The $6.2 million reversal of an accrued restructuring liability was due to the consummation of an agreement on March 3, with a Fortune 500 company to sublease through the year 2014 approximately 93,000 square feet of excess office space. The non-GAAP results for the fourth quarter 2008 excluded restructuring expenses of $3.8 million, amortization of purchase price intangibles of $0.3 million, stock-based compensation of $0.5 million, the $0.7 million write-down of the Centillium acquisition-related inventory valuation due to purchase accounting and benefits of $4.5 million related to a gain on debt repurchased and $0.2 million due to the reversal of accrued royalties. The non-GAAP results for the first quarter of 2008 excluded amortization of purchase price intangibles of $0.1 million, $0.4 million in stock-based compensation and $0.2 million of restructuring expenses. Further information about non-GAAP measures and a reconciliation to the GAAP results is provided after the financials attached to this release.

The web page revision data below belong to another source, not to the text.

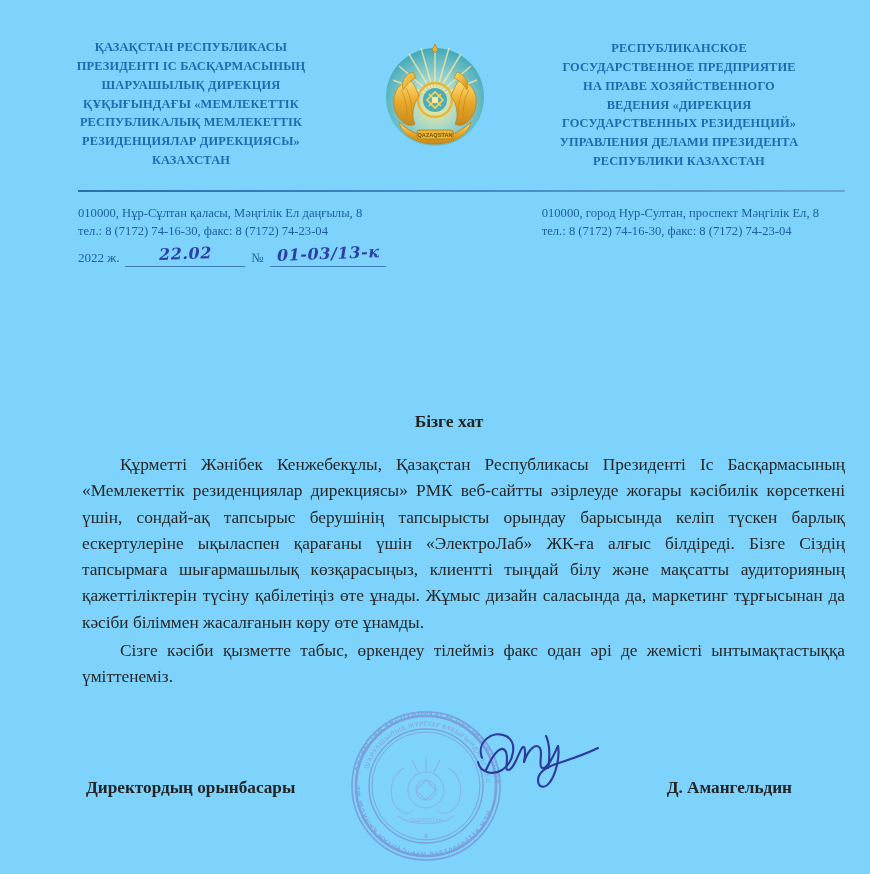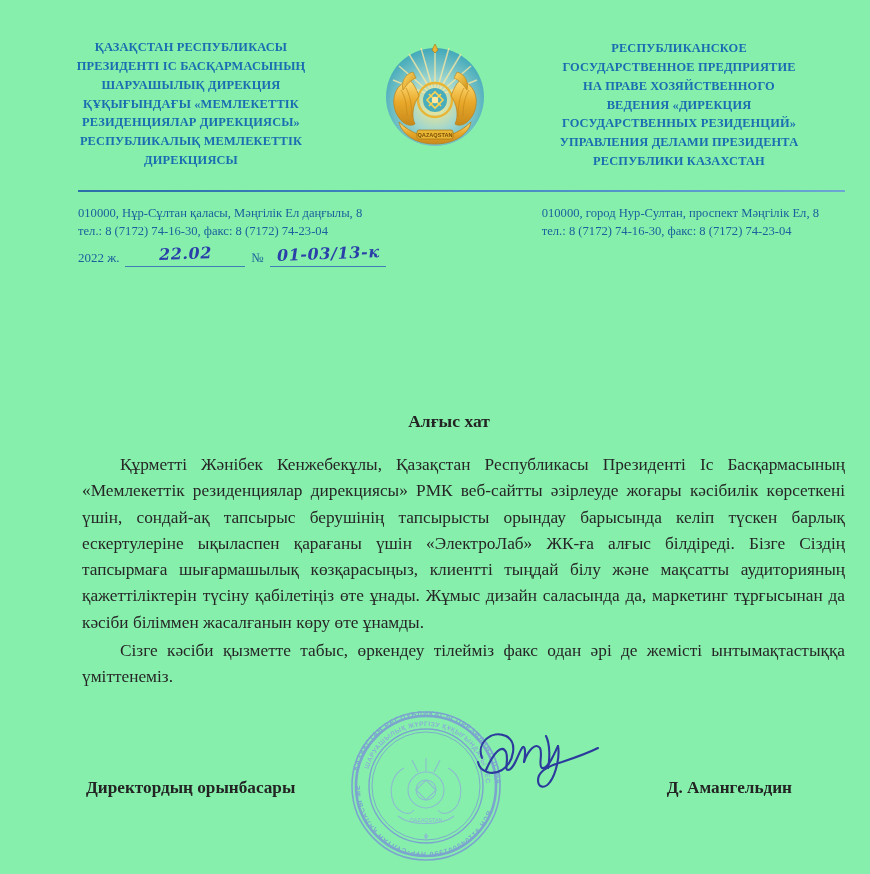"ҚАЗАҚСТАН РЕСПУБЛИКАСЫ" .page { background: #86efac -> #7dd3fc }
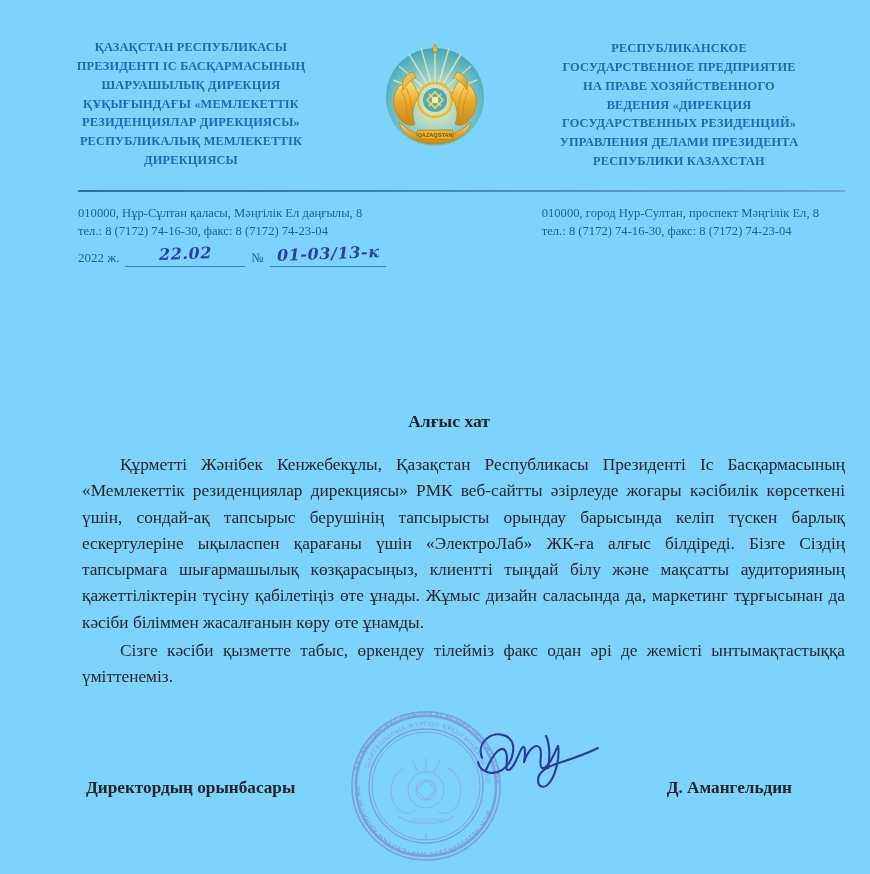"РЕЗИДЕНЦИЯЛАР ДИРЕКЦИЯСЫ»" div { order: before "РЕСПУБЛИКАЛЫҚ МЕМЛЕКЕТТІК" -> after "РЕСПУБЛИКАЛЫҚ МЕМЛЕКЕТТІК" }
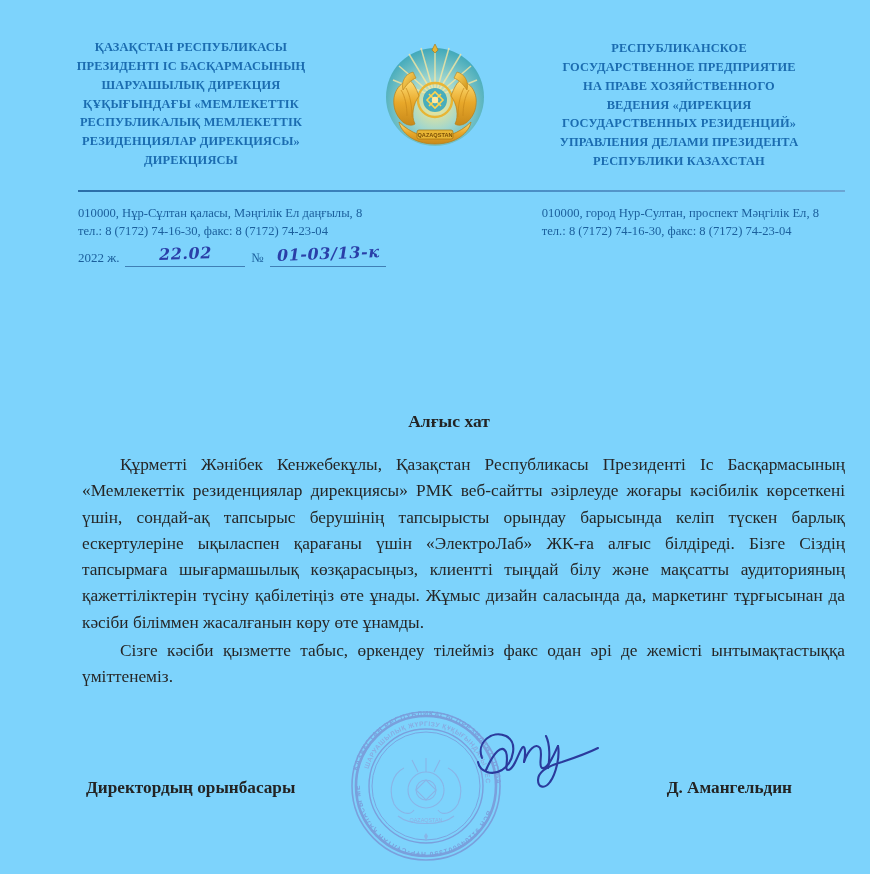"ДИРЕКЦИЯСЫ" div { text: ДИРЕКЦИЯСЫ -> КАЗАХСТАН }
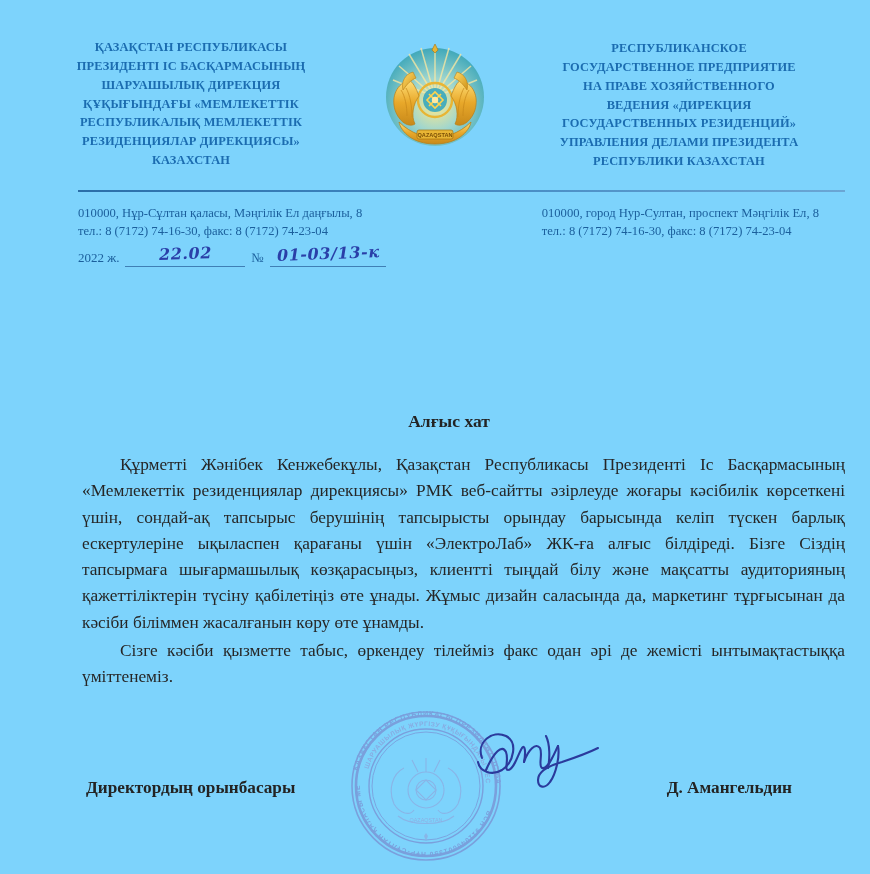"Алғыс хат" div.doc-title { text: Алғыс -> Бізге }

"TranSwitch in the first quarter of 2009 successfully navigated through one of the worst economic environments that any of us can recall. We are very proud of the fact that even in these worst of times, our business has remained relatively steady since the third quarter of 2008, unlike some of our peers in the communications semiconductor industry, who have seen their revenue decline by as much as 50 percent within this timeframe" stated Dr. Santanu Das, President and CEO.
"We also substantially completed our integration of Centillium Communications as well as our company-wide restructuring," continued Dr. Das. "These actions have effectively reduced our operating expenses to the point that we expect to break even in the second quarter on a non-GAAP operating income basis."
"We believe the 'new TranSwitch' is poised to be a global leader in the communications semiconductor industry, offering a broad range of next-generation telecom products addressing both copper and fiber-based broadband access, optical transport, carrier Ethernet, and Voice-over-Internet Protocol (VoIP) applications," added Dr. Das.
"While the first quarter was challenging for everyone, increasingly we see carriers around the world committing to new network installations as well as upgrades of current infrastructure. The various economic stimulus initiatives in the United States, China, and India should only serve to accelerate both the pace of these deployments and ultimately the benefit to TranSwitch," added Dr. Das.
"Our overall backlog position for our telecommunications products is significantly stronger than at any time in the past several years. However, the backlog in our ASIC product lines is not comparable in strength, and as a consequence we are being prudent in our second quarter guidance. As such, we are forecasting TranSwitch revenues in the second quarter of 2009 to be comparable to the first quarter of 2009. At this revenue level, we should break-even on a non-GAAP operating income basis. We estimate our second quarter 2009 GAAP net loss to be roughly ($0.01) per basic and diluted common share," stated Dr. Das.
"Based on the current order position, including our current backlog for the quarters ending in June and September 2009, TranSwitch should see a resumption of revenue growth as we move into the second half of 2009. Although our revenue outlook is positive, we will continue to maintain our focus on expense discipline so that our quarterly expenses remain essentially flat on a sequential basis through the remainder of this year. Any additional gross profit we generate should fall to the bottom line," concluded Dr. Das.
TranSwitch Corp. designs, develops and markets innovative semiconductors that provide core functionality and complete solutions for voice, data and video communications network equipment.